Wednesday, there was severe flooding due to all the rain. My day camp and Jeremy's work are both in Fort Washington, which was basically unapproachable due to flooded roads, so camp was cancelled, and most of Jer's coworkers stayed home. I slept all day Wednesday, until I had to go in to work at the store. In a way, the flood was a blessing, because I was emotionally drained from Tuesday, which was the two-year anniversary of my father's death, on top of being the day Jeremy got sick again and the most hectic drizzly camp day ever.

Friday, I had another board games day at the store, which no one really came to until a few coworkers near the end, so we played Settlers and went out for dinner. Saturday was Canada Day, and we had an awesome, thrown-together at the last minute BBQ at Penn Treaty park, which had an excellent view of the fireworks that the city of Phildelphia was gracious enough to put on for my country's holiday. I also received my first-ever Canada Day presents from Rachel, including a loaf of Canadian white bread. Rachel rocks.

Today was the Fourth of July, which meant that I doped myself up enough to act un-sick for a family party and the Slowest Closing Shift At The Store Ever. I am currently waiting for midnight, which is when I can take my next dose of drugs, then go to sleep.

I apologize in restrospect for the boringness of this entry.

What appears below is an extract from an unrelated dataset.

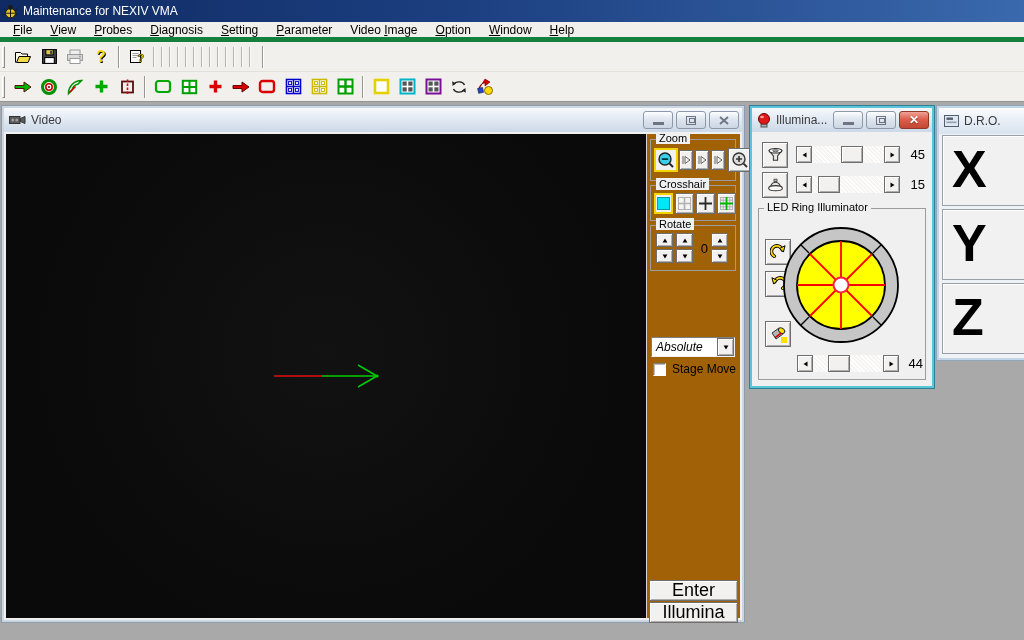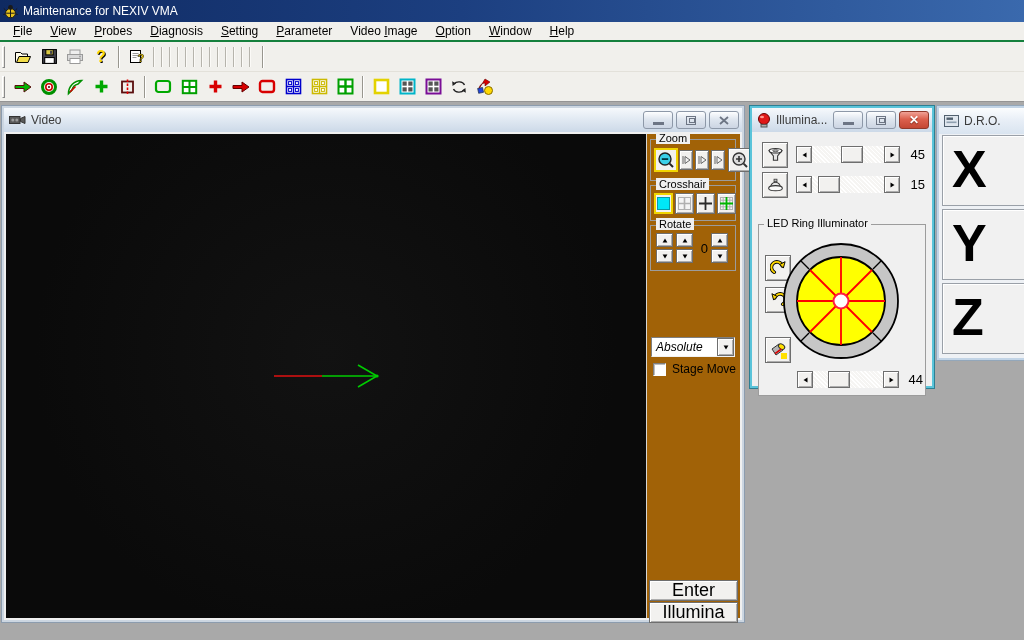"File" #menubar { border-bottom: 2px solid #15803d -> 5px solid #15803d }
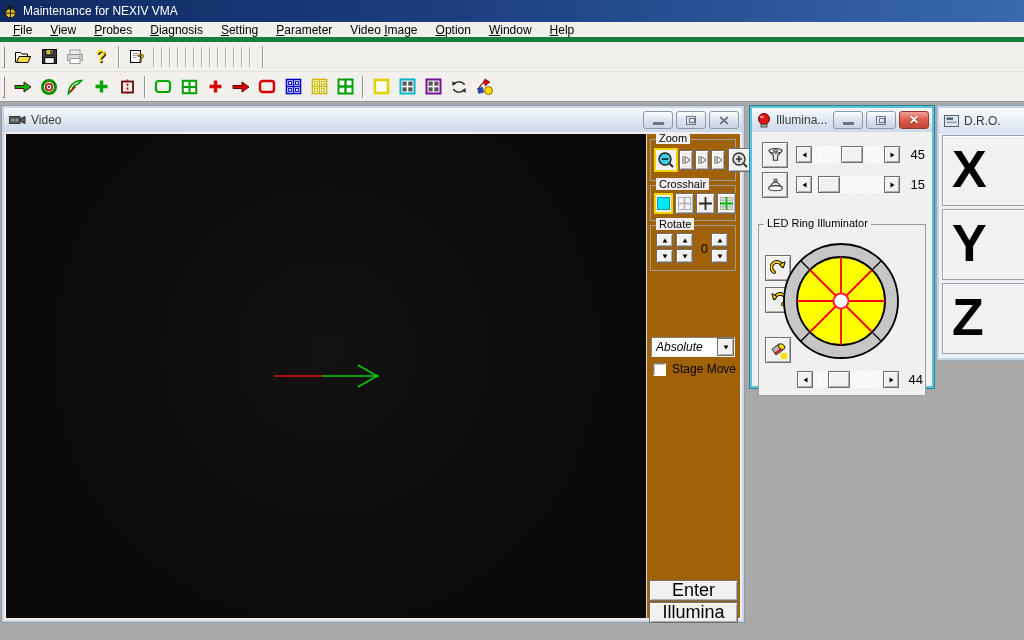"LED Ring Illuminator" div.grp { margin-top: 16px -> none }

P.S. Congratulations to Katie and Mike on the birth of their daughter, Isla! (Katie is the slightly less pregnant woman featured in the pictures of my Ottawa trip. Jenn, the much more pregnant woman featured in the same photo set, eventually had her baby, a boy named Dominic, on May 27, 18 days after the very pregnant picture was taken. I somehow forgot to mention that here.)